■ Supplied material

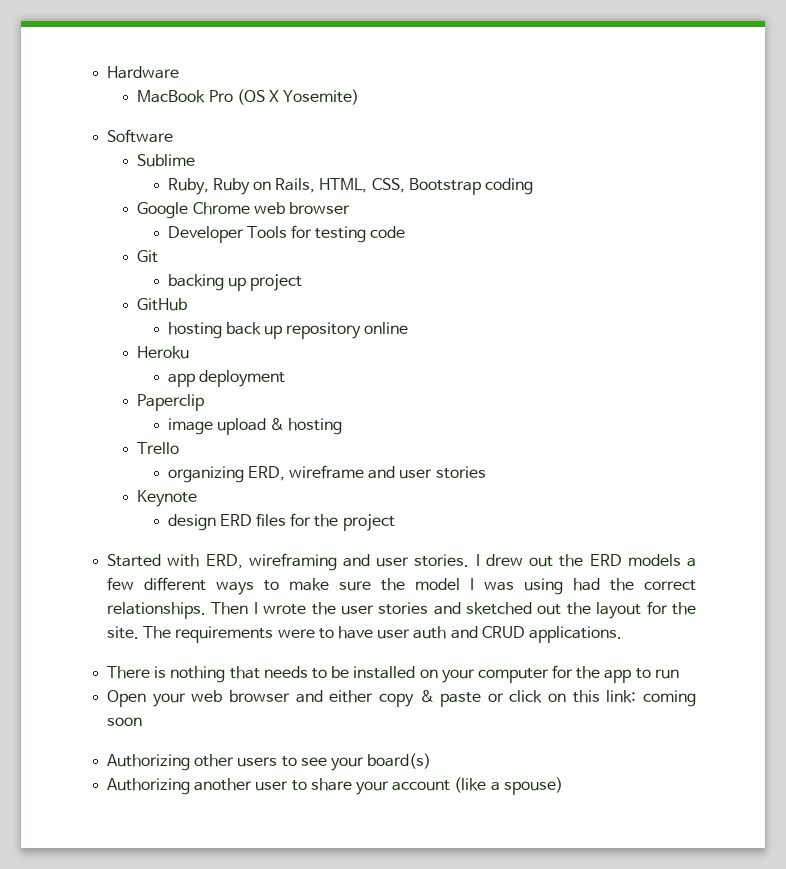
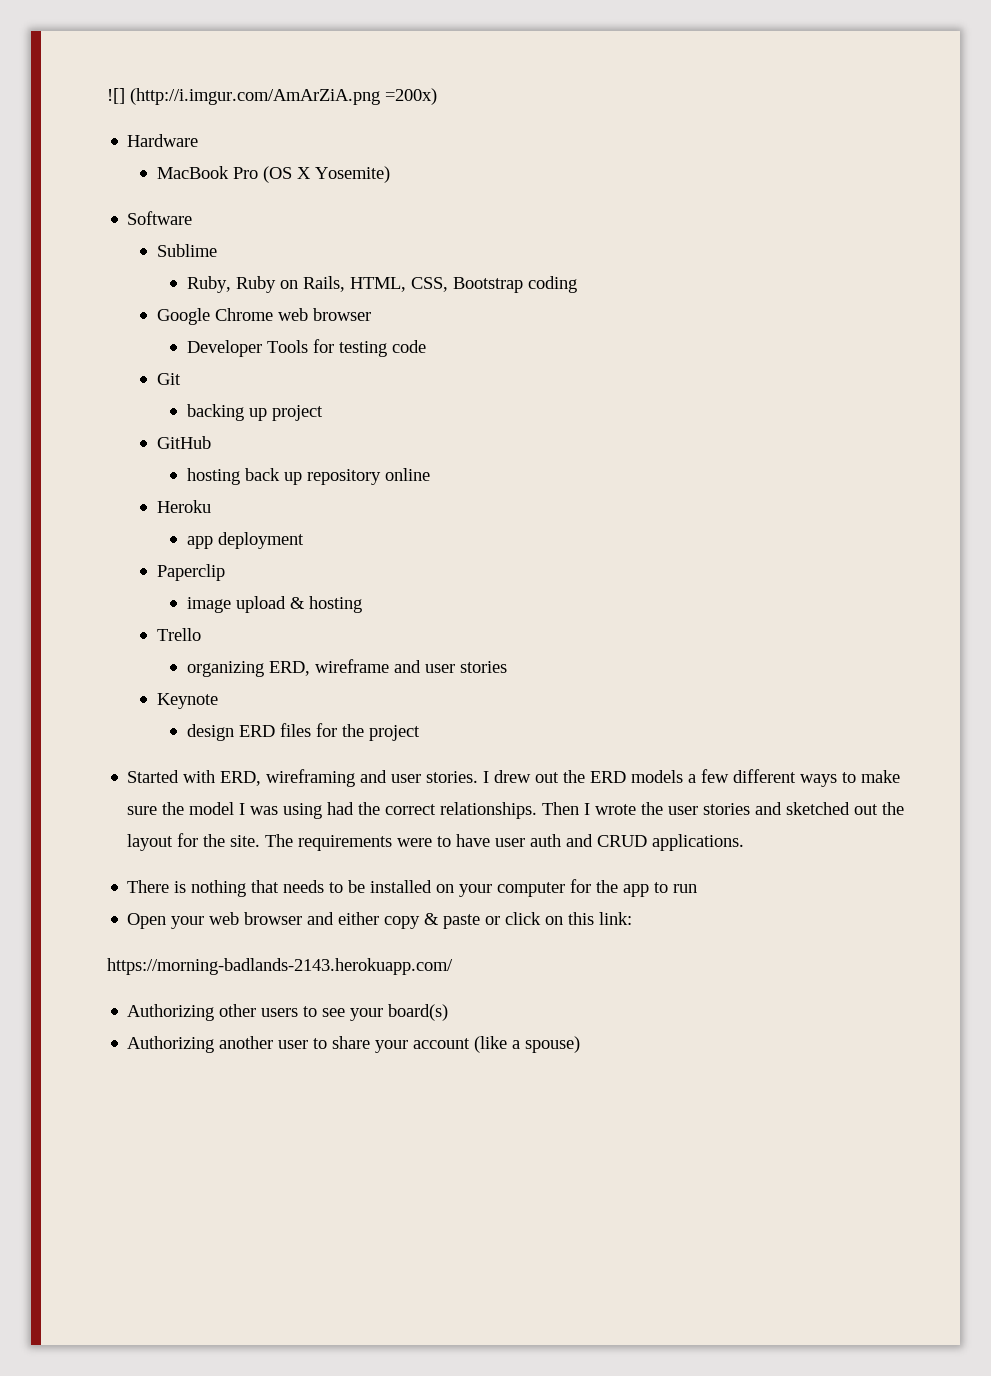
(107, 72) none -> [107,88,437,105] ![] (http://i.imgur.com/AmArZiA.png =200x) //
[643,690,697,707] [107,717,143,726] coming soon -> [107,958,453,975] // https://morning-badlands-2143.herokuapp.com/

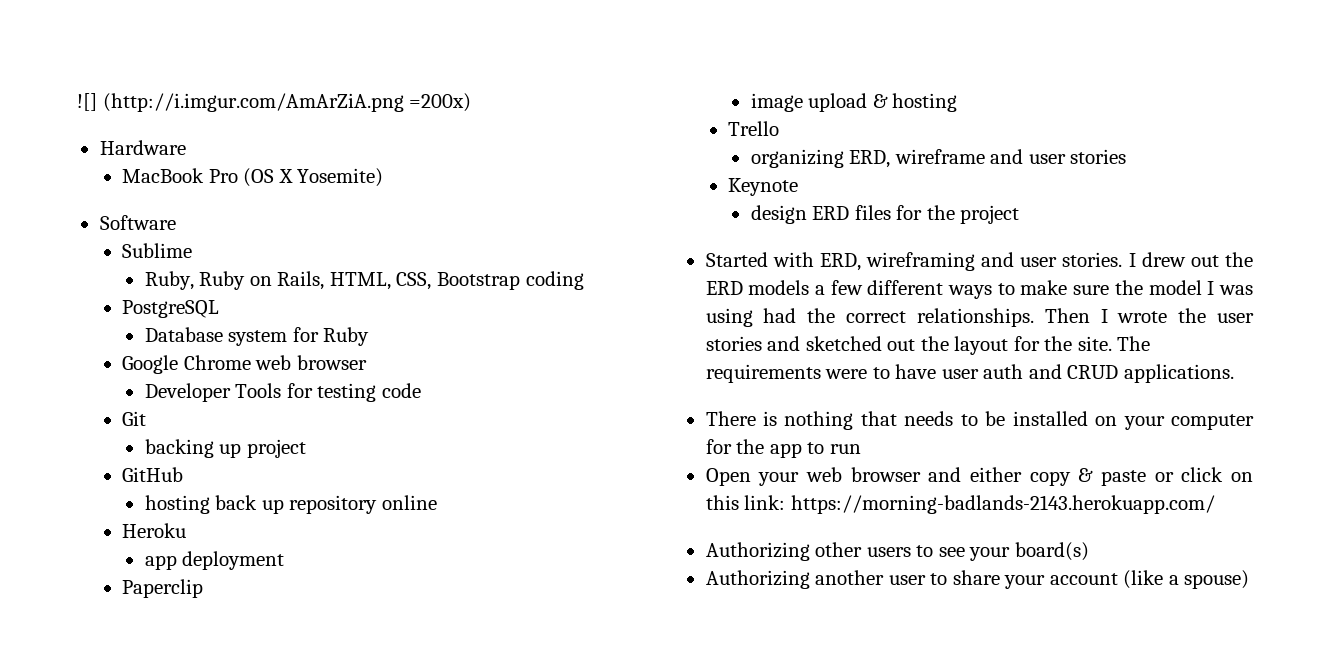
(577, 284) none -> [122,300,220,318] [144,327,370,346] // PostgreSQL // Database system for Ruby
(633, 918) // -> (786, 502) none

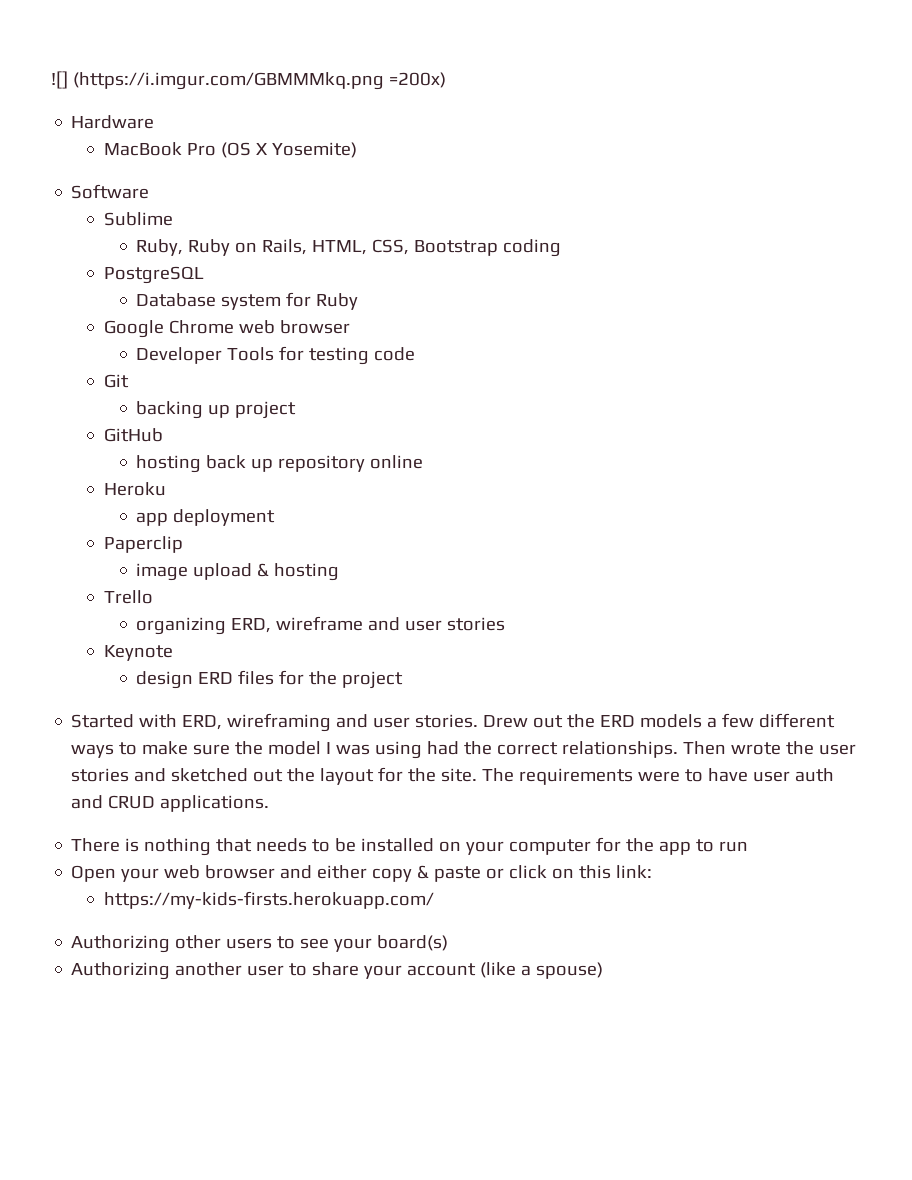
[102,93,404,112] (http://i.imgur.com/AmArZiA.png -> [72,72,384,90] (https://i.imgur.com/GBMMMkq.png
[1128,252,1186,267] I drew -> [483,715,529,728] Drew
[1100,309,1108,323] I -> (727, 748) none
[790,495,1215,514] https://morning-badlands-2143.herokuapp.com/ -> [103,891,434,909] // https://my-kids-firsts.herokuapp.com/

■ The problem
Pictures stay out; the records above are otherwise reproduced exactly.

■ Answer section
(107, 72) none -> [107,88,437,105] ![] (http://i.imgur.com/AmArZiA.png =200x) //
[643,690,697,707] [107,717,143,726] coming soon -> [107,958,453,975] // https://morning-badlands-2143.herokuapp.com/

(577, 284) none -> [122,300,220,318] [144,327,370,346] // PostgreSQL // Database system for Ruby
(633, 918) // -> (786, 502) none

[102,93,404,112] (http://i.imgur.com/AmArZiA.png -> [72,72,384,90] (https://i.imgur.com/GBMMMkq.png
[1128,252,1186,267] I drew -> [483,715,529,728] Drew
[1100,309,1108,323] I -> (727, 748) none
[790,495,1215,514] https://morning-badlands-2143.herokuapp.com/ -> [103,891,434,909] // https://my-kids-firsts.herokuapp.com/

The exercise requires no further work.